One issue addressed by the regulations is what constitutes "real property." The definition in the regulations includes the following categories:

  • property generally classified as real property under state and local law;

  • property specifically identified in the regulations, such as:

o co-op stock, land development rights, licenses and permits

OR

  • property that can be considered real property based on a facts-and-circumstances set forth in the regulations.

There are 3 types of tangible property incidental to real property that do qualify for 1031 treatment because they are considered to be a type of real property. These are fixtures that form an "inherently permanent structure," a "structural component," or are otherwise considered real property under state and local law.

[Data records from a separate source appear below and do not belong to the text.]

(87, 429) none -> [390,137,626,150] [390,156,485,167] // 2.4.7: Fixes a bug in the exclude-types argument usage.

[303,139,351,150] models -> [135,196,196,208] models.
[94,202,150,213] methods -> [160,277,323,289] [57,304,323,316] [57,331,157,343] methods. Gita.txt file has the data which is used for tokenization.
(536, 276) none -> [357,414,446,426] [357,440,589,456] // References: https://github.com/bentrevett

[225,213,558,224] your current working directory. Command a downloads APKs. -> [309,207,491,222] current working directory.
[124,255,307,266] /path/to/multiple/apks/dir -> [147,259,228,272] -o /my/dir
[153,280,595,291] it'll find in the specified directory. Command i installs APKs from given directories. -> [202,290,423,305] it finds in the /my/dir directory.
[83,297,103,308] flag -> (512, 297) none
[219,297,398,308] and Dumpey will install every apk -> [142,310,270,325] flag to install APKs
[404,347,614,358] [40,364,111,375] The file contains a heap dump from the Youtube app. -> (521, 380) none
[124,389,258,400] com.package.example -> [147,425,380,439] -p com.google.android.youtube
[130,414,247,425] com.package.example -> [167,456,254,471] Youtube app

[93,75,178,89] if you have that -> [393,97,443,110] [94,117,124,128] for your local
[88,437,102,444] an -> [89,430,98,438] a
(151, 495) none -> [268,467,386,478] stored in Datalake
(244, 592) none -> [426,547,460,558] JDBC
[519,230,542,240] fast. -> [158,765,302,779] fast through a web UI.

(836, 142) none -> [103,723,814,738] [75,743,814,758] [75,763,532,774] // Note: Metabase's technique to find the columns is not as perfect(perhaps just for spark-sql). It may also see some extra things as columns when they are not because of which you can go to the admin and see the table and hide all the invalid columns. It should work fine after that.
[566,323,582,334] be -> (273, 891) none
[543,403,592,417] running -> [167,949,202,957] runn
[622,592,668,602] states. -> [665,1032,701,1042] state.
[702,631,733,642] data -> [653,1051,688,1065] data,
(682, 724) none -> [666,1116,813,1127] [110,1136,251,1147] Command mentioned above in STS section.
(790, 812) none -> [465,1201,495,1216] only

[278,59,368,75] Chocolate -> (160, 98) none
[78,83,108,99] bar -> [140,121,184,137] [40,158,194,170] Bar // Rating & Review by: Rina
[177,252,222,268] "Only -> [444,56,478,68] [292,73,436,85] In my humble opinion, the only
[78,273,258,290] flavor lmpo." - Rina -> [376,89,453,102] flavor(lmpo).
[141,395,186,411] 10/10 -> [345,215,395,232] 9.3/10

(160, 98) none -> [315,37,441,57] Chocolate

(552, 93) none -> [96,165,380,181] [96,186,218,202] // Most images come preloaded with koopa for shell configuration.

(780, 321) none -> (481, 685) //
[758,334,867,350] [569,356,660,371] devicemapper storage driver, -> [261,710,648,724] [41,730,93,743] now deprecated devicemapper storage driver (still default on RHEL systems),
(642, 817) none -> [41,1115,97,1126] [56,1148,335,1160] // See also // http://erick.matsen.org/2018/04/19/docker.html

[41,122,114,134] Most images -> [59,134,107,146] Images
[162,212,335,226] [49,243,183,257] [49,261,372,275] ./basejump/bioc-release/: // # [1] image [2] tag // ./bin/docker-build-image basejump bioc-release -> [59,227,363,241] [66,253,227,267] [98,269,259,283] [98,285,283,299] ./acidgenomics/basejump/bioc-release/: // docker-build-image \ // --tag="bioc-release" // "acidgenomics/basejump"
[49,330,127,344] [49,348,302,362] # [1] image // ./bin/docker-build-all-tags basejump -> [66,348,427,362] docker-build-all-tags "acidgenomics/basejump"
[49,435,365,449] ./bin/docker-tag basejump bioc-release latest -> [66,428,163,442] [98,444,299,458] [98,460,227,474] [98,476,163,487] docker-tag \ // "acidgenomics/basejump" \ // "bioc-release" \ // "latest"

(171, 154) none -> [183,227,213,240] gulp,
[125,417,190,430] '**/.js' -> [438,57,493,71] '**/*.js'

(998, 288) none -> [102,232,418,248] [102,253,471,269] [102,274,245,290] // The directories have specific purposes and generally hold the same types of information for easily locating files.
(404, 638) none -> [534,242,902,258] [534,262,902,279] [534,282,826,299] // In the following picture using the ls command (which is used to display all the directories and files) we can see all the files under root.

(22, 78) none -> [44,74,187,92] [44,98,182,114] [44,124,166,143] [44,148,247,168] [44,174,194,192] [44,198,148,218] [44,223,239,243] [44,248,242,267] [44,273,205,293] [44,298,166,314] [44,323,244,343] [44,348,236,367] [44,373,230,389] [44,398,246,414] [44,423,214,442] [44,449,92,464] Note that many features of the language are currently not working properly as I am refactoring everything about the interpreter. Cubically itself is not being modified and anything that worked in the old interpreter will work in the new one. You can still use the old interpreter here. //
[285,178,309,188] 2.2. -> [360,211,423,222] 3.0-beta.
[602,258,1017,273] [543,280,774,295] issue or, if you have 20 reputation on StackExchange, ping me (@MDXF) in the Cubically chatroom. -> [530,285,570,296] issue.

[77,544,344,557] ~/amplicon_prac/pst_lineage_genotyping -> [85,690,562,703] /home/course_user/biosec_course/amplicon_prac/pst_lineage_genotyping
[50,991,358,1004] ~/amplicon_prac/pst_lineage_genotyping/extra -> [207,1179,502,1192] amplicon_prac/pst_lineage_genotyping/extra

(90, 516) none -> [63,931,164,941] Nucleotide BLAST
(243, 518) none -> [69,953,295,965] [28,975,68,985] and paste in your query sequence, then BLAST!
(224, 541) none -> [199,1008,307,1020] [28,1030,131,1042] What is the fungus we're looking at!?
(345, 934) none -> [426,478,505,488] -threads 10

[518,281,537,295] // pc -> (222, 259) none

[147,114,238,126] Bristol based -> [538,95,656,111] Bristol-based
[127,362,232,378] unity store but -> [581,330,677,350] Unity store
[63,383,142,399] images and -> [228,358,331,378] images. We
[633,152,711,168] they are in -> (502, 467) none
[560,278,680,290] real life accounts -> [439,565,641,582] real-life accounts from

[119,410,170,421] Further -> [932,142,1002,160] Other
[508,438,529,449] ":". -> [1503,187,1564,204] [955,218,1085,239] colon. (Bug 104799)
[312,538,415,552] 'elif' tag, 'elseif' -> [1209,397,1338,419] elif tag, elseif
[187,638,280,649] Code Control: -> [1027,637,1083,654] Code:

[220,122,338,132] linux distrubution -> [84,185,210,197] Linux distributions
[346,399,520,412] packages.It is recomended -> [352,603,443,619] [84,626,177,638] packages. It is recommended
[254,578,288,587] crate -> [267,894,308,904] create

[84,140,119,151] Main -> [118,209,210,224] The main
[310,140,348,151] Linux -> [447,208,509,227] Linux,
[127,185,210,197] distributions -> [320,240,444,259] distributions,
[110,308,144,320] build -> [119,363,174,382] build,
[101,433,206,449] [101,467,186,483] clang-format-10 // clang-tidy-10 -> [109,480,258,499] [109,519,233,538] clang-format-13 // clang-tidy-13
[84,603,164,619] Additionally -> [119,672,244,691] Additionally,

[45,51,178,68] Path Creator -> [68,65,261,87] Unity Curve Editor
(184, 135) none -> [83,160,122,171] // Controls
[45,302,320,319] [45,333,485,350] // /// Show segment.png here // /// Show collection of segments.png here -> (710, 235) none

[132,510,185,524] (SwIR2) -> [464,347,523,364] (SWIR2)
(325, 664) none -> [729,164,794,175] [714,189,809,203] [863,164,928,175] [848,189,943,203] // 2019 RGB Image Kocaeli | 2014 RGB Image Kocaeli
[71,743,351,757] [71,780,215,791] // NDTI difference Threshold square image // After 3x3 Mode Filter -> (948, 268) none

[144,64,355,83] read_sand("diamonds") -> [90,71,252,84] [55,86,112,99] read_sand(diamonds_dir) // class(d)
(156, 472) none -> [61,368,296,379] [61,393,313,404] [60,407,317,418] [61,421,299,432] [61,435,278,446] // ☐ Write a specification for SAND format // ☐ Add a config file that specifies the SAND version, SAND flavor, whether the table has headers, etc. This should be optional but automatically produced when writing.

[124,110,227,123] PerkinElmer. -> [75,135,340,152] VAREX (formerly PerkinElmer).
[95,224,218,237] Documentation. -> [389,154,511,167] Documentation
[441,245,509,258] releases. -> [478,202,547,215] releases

To the extent the transaction involves non-fixtured personal property, gain or loss on such non-qualifying personal property will be recognized. However, such incidental personal property can be disregarded under the rules, when conducting the transaction through a qualified intermediary, for determining whether the taxpayer's rights to benefits from non-like kind property are expressly limited under Reg. 1.1031(k)-1(g)(6). Personal property that can be disregarded for this purpose is defined as: (i) the type customarily transferred together with real property, and (ii) whose value represents up to 15% of the aggregate fair market value of the replacement real property.


Commentators have noted that the Treasury and the IRS left some 1031-related issues unaddressed. These include applicability of Sec. 168 bonus depreciation rules, and Sec. 453 installment method to incidental personal property. In addition, with personal property no longer qualifying for Sec. 1031 treatment and being treated as "boot" received in exchange for cash, there is no guidance on the impact of liabilities related to such "boot" on cost basis and gain allocation.


The effective date of the new regulations is December 2, 2020, the date of the publication of the final regulations in the Federal Register. However, a taxpayer may rely on the previously issued proposed regulations for like-kind exchanges entered into between the Dec. 31, 2017 TCJA enactment date and Dec. 2, 2020 final regulations' publication date.


In conclusion, we note again that, given the Biden tax proposals, it behooves a taxpayer to consider entering into a like-kind exchange before Sec. 1031 may be repealed. This would allow one to defer built-in gain on a real property holding, even if the proposed repeal of the basis step-up would remove the further possibility of completely eliminating the tax, along with the incentive to hold on to capital until death.